Data supplied Block Start
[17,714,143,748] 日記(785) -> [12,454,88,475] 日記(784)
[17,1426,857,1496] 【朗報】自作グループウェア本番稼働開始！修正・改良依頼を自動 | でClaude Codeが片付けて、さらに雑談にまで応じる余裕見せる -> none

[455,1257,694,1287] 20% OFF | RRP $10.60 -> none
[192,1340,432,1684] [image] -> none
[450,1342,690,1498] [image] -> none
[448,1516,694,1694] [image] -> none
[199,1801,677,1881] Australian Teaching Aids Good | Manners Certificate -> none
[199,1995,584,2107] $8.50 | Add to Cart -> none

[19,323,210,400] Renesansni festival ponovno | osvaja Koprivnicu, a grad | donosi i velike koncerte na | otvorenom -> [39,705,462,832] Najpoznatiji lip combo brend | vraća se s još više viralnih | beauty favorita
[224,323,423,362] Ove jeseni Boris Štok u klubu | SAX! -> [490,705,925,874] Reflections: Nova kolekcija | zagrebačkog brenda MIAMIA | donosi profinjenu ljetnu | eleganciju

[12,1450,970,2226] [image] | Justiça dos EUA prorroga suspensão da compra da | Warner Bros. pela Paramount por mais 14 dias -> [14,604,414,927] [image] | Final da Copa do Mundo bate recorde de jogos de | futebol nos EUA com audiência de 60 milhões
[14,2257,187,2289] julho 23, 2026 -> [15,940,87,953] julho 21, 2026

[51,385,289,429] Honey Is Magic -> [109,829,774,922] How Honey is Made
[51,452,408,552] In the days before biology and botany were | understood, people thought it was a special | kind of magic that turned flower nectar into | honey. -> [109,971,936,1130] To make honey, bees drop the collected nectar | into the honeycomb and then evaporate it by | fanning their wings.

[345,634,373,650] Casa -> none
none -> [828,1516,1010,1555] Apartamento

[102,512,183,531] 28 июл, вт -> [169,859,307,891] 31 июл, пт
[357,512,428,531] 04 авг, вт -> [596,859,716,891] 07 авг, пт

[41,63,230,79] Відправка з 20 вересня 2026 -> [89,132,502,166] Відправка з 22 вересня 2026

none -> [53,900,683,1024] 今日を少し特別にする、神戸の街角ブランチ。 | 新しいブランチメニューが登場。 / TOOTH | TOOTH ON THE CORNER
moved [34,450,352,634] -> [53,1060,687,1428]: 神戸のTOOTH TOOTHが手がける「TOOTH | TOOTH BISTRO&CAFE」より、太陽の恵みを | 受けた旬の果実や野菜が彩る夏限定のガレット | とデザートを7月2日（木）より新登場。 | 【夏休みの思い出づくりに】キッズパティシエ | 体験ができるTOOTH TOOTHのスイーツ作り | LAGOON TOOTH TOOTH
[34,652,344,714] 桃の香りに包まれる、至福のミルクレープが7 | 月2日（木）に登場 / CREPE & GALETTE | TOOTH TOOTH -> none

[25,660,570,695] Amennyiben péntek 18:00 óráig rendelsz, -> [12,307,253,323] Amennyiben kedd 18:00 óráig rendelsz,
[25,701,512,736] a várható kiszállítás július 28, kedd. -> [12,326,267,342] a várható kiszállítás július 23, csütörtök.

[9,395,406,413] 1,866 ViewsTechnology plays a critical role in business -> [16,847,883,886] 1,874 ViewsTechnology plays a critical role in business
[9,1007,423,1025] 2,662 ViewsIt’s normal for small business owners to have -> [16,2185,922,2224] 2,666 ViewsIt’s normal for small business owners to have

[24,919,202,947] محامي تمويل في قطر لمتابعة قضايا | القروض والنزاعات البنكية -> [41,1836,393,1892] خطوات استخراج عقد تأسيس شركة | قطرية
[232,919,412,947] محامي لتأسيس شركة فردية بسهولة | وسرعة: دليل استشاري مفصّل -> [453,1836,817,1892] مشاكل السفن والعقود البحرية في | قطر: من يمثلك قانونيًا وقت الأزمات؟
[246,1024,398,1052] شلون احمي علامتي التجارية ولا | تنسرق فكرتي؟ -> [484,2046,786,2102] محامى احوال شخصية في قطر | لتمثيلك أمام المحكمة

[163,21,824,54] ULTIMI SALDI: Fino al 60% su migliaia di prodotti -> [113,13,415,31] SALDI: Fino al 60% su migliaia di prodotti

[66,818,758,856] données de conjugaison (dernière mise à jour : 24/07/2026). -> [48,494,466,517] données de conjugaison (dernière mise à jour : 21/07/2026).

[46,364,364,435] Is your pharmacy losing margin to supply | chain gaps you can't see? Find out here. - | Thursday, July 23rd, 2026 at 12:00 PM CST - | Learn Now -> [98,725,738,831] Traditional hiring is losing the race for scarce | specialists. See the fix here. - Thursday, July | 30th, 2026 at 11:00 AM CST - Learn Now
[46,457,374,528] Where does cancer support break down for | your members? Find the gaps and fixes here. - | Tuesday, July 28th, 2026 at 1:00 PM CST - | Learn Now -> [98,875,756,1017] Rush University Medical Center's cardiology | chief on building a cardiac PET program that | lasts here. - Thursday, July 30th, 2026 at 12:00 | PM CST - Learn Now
Data supplied Block End
Exercise goal:
Reproduce each line from the records that contains the word "business".

Response:
[9,395,406,413] 1,866 ViewsTechnology plays a critical role in business -> [16,847,883,886] 1,874 ViewsTechnology plays a critical role in business
[9,1007,423,1025] 2,662 ViewsIt’s normal for small business owners to have -> [16,2185,922,2224] 2,666 ViewsIt’s normal for small business owners to have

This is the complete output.